____ RECORDS SHOWN

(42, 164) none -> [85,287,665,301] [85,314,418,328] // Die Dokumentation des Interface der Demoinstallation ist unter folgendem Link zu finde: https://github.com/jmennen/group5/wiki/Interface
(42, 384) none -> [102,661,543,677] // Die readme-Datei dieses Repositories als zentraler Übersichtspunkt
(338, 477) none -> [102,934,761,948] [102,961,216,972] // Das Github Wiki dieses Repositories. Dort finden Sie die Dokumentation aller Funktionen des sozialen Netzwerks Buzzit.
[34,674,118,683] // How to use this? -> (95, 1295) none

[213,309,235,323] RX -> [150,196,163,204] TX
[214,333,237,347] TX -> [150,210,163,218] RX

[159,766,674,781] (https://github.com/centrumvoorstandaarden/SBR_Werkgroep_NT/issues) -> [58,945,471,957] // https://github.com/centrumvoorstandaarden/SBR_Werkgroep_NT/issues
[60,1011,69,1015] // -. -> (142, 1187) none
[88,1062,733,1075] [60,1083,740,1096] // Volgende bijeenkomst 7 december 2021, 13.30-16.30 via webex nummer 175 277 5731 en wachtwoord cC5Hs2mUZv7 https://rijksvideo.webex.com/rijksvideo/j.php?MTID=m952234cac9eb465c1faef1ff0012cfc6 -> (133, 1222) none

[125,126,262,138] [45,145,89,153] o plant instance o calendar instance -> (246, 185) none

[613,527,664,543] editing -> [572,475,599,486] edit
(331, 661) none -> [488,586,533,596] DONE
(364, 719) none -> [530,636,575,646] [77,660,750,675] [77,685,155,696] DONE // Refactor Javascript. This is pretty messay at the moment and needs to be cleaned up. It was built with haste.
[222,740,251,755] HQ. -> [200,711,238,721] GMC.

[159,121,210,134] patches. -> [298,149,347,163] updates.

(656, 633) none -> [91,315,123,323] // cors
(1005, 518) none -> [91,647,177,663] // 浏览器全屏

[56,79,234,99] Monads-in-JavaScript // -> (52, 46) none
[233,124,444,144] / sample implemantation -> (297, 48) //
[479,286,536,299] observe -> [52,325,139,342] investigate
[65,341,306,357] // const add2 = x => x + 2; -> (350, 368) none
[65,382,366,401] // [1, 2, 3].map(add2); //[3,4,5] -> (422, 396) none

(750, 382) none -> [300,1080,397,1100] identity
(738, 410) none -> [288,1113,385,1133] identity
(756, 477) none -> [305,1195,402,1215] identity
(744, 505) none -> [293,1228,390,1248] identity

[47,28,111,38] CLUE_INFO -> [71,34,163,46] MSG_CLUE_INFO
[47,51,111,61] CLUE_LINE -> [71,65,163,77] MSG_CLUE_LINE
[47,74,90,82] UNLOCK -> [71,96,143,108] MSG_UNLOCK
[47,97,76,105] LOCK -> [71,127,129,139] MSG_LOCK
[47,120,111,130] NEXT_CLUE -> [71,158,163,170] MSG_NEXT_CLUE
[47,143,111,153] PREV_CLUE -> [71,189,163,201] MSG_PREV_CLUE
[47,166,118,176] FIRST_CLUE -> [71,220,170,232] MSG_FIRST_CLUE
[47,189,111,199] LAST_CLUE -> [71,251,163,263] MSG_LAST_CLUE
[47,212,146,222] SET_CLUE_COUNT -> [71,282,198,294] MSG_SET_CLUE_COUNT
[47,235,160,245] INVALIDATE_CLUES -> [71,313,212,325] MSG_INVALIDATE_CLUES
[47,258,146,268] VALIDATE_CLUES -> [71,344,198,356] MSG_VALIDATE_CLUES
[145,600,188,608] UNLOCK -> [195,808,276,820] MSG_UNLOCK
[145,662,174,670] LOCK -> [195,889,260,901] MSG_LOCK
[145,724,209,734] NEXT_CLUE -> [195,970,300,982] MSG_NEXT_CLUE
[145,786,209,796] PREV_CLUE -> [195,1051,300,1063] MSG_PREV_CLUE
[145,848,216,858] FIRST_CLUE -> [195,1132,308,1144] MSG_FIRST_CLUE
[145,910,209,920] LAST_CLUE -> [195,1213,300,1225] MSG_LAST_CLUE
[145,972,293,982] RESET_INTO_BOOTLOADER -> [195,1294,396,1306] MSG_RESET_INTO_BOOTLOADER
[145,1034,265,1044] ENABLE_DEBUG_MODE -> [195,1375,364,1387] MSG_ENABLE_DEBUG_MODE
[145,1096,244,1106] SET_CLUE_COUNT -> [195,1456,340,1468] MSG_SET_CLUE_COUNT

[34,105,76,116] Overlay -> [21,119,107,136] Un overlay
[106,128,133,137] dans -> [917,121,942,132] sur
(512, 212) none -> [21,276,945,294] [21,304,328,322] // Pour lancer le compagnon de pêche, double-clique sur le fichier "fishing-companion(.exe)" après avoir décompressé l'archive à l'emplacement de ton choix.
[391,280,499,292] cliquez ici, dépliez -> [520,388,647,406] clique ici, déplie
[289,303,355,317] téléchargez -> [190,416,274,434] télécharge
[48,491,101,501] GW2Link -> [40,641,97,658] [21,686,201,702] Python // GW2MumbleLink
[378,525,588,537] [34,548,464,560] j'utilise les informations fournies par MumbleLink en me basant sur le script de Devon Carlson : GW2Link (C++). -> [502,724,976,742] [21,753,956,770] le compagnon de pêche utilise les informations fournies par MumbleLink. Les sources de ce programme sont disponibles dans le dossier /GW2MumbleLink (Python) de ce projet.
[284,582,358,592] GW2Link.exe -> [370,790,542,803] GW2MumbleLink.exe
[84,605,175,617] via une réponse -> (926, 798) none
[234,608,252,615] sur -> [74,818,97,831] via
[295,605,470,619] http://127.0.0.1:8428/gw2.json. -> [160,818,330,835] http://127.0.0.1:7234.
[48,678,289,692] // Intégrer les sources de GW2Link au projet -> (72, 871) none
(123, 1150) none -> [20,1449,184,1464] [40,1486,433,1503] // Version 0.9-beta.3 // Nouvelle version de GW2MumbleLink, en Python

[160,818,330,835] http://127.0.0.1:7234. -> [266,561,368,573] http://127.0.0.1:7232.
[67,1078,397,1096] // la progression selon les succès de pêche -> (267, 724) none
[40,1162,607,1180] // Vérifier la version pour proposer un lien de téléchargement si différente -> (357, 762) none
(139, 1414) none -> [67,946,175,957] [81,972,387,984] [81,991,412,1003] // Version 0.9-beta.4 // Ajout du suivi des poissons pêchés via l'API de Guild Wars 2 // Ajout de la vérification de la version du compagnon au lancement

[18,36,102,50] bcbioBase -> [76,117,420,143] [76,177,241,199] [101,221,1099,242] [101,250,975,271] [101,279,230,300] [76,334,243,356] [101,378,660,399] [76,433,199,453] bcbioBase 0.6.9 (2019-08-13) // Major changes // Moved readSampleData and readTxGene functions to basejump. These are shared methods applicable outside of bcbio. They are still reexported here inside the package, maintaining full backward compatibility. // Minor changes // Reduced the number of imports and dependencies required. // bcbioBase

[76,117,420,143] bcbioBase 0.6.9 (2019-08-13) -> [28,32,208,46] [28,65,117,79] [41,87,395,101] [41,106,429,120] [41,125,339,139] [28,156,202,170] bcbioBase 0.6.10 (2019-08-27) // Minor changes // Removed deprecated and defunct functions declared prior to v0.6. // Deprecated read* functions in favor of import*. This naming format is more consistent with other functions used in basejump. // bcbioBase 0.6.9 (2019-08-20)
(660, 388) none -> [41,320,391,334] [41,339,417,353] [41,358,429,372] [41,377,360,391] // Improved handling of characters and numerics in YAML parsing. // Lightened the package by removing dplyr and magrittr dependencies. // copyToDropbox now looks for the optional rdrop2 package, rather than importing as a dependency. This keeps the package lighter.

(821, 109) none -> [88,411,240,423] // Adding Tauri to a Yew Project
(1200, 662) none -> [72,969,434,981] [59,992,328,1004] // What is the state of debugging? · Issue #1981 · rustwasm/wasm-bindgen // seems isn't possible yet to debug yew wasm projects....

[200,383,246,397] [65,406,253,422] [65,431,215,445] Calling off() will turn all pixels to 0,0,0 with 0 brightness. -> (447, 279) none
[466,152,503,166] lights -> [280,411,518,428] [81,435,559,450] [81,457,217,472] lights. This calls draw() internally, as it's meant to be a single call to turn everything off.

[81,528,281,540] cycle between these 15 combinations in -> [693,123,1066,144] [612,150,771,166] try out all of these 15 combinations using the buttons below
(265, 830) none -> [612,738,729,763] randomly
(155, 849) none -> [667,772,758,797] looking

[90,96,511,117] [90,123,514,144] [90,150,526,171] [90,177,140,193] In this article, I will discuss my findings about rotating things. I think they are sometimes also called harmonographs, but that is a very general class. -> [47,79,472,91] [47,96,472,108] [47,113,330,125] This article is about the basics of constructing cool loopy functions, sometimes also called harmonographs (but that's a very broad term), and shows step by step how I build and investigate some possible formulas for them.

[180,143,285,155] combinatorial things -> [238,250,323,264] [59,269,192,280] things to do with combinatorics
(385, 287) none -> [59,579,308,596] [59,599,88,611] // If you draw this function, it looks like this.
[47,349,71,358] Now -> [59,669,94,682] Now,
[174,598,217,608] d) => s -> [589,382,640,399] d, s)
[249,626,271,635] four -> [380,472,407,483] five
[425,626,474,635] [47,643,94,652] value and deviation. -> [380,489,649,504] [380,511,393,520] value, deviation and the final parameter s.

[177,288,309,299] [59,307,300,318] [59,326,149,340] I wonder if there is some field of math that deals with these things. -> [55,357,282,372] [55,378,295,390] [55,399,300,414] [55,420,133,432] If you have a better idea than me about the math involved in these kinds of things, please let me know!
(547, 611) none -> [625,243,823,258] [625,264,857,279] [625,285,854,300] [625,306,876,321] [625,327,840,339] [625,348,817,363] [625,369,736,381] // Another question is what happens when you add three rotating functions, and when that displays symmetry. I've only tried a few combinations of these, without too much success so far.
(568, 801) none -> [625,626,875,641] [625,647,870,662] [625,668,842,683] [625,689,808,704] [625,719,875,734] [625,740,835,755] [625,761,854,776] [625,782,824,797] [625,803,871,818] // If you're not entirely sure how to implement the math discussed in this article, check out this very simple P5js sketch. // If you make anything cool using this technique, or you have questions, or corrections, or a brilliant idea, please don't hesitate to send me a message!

________

◆ **WHAT YOU HAVE TO DO**
Looking over the entries above, how many lines contain the string "dieses"? State the number and nothing else.

◆ **TASK RESULT**
2